Ich weiss das hört sich jetzt womöglich merkwürdig an, aber es ist dennoch wahr: mir ist schon ein Plot für eine Shortstory auf dem Männerklo einer Disko eingefallen. 
Eine andere Geschichte erschien plötzlich in meinem Hirn, während ich auf dem Dach eines Busses, der zwanzig Jahre älter war als ich, in Ostnepal eine Bergstraße herauf fuhr und dabei meine Bergschuhe von einer mitreisenden verängstigten Ziege angeknabbert wurden. 
Wenn für mich in dieser Beziehung überhaupt  irgendeine Art von Regel existiert, dann lautet die, dass mir immer dann, sobald irgendeine Deadline näher rückt, ganz bestimmt NICHTS einfällt.

Frage:

Weshalb schreiben Sie, Herr Gray?

Antwort:

Es gibt einfach nicht viel, wozu ich sonst tauge. Obwohl ich einen Nagel in eine Wand schlagen könnte, ohne mir die Finger mit Blutergüssen zu verzieren, bin ich kein besonders guter Handwerker.

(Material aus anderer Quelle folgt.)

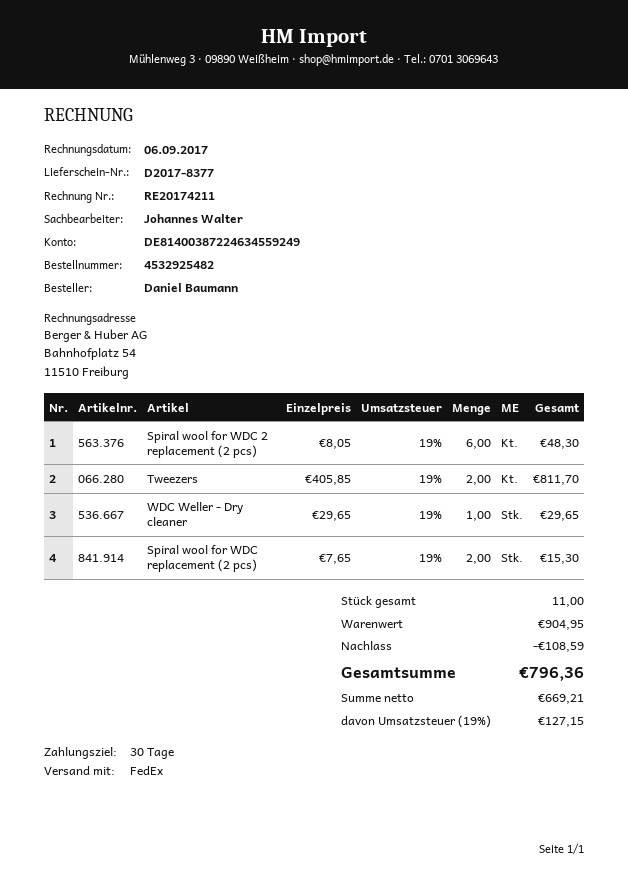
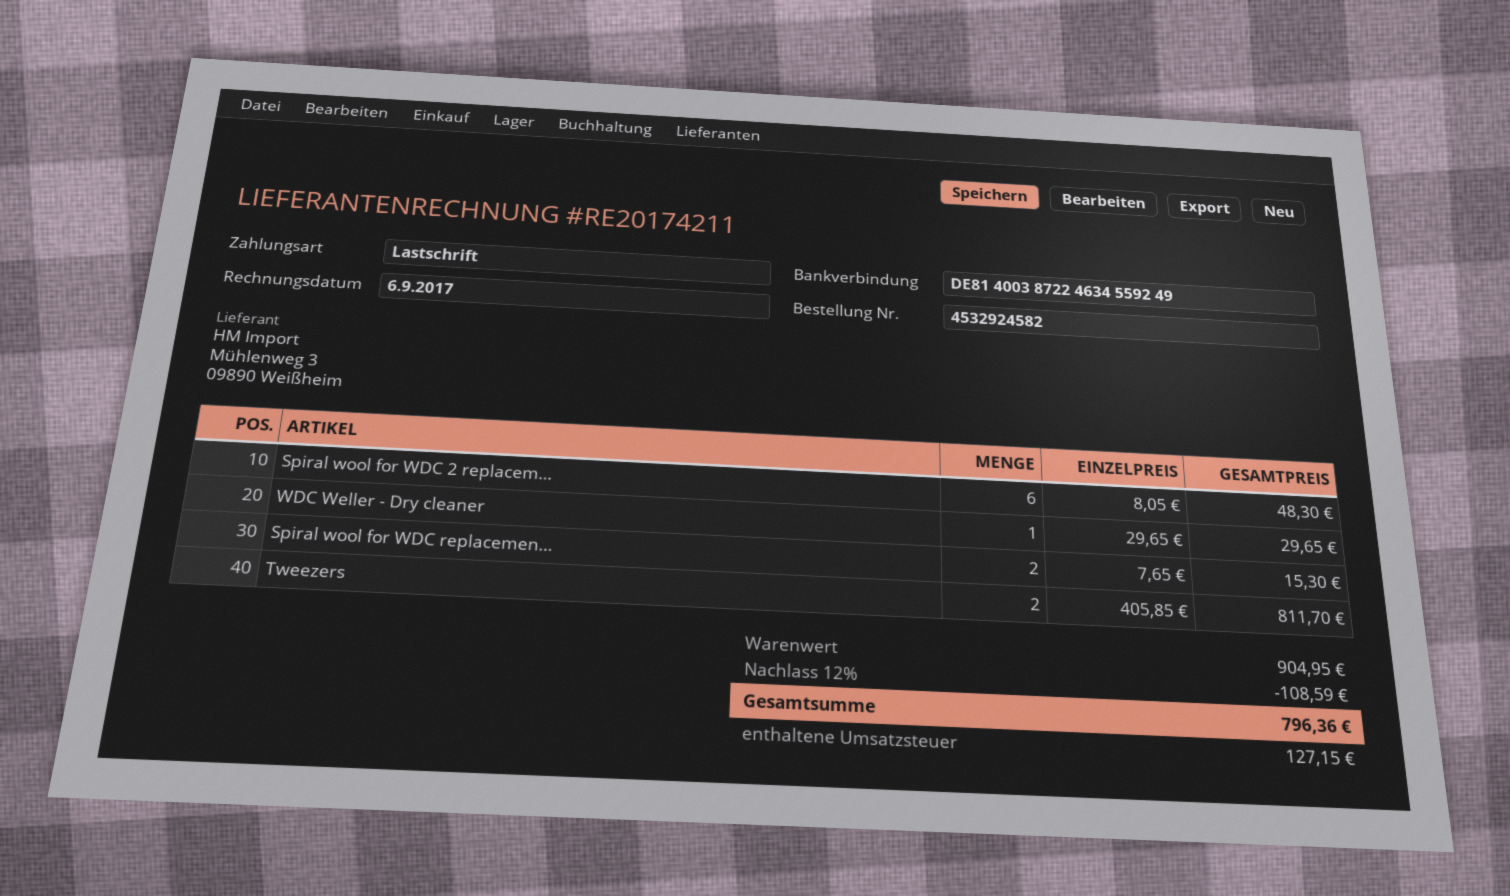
order number: 4532925482 -> 4532924582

Ich kann außerdem auch nicht mit fünf Bällen gleichzeitig jonglieren und im Musikunterricht in der Schule war meine Lehrerin so gnädig., mich die Texte der Lieder, die alle anderen vorsangen, einfach als Gedichte rezitieren zu lassen, da meine Stimme klingt, wie eine angerostete Säge. Dass es mit einer Sangeskarriere für mich nichts werden konnte, wurde mir daher schon in einem recht zarten Alter klar.

Was ist mit den anderen Professionen, in denen sich Leute mit einem eher mittelmäßigen Talentlevel gewöhnlich sonst so tummeln?

Was ist mit einer Versicherungskarriere, oder einer bei einer Bank, oder in irgendeiner Nische im Beamtenapparat, zum Beispiel als Lehrer oder – weshalb nicht? – Polizist?
Sicher davon stand mal einiges zur Debatte.

Dennoch wusste ich etwa zur selben Zeit, als ich einsah, dass es mit einer Gesangskarriere nix werden würde, dass es im Grunde nur drei Schulfächer gab, in denen ich ohne viel dafür tun zu müssen, stets ganz passable Noten erzielte:  Deutsch, Geschichte und Kunst. 
Nachdem mir ein netter Kunstprofessor mittelte dass mein Zeichnerisches und Malerisches Vermögen womöglich tatsächlich um ein bis zwei Punkte über dem meines musikalischen Talentes lag, aber nur deswegen längst nicht ausreichte, um es in der Bildenden Kunst zu mehr zu bringen, als bloß einer Lebensstellung als Sozialhilfeempfänger, blieben noch: Deutsch und Geschichte.

Und obwohl es von da ab immer noch eine Weile dauerte, bis ich die Berufsnische fand, in der ich mich nunmehr eingerichtet habe, war es trotzdem von Anfang an eigentlich nur eine Frage der Zeit, das zu werden was ich heute bin: ein freier Journalist und Autor.
Na klar – der Verdienst könnte besser sein. 

Aber Geld ist auch nicht alles im Leben, oder?

Frage:  

Kann man schreiben lernen?

Antwort:

Zweifellos. 

Ein einziger Blick in eine deutsche Grundschule sollte auch den größten Skeptiker in dieser Beziehung vollauf befriedigen. 

Falls die Frage allerdings darauf abzielte, ob man fiktionales Schreiben lernen kann, lautet meine Antwort schlicht und ergreifend: ich weiss es nicht. 

Ich habe nie einen Creative Writing Kurs besucht. 

Mit Sicherheit weiss ich nur eines: die beiden entscheidenden Eigenschaften es in der Schreiberei zu irgendetwas zu bringen, bestehen 1) in Geduld  und 2) in der Bereitschaft für harte Arbeit.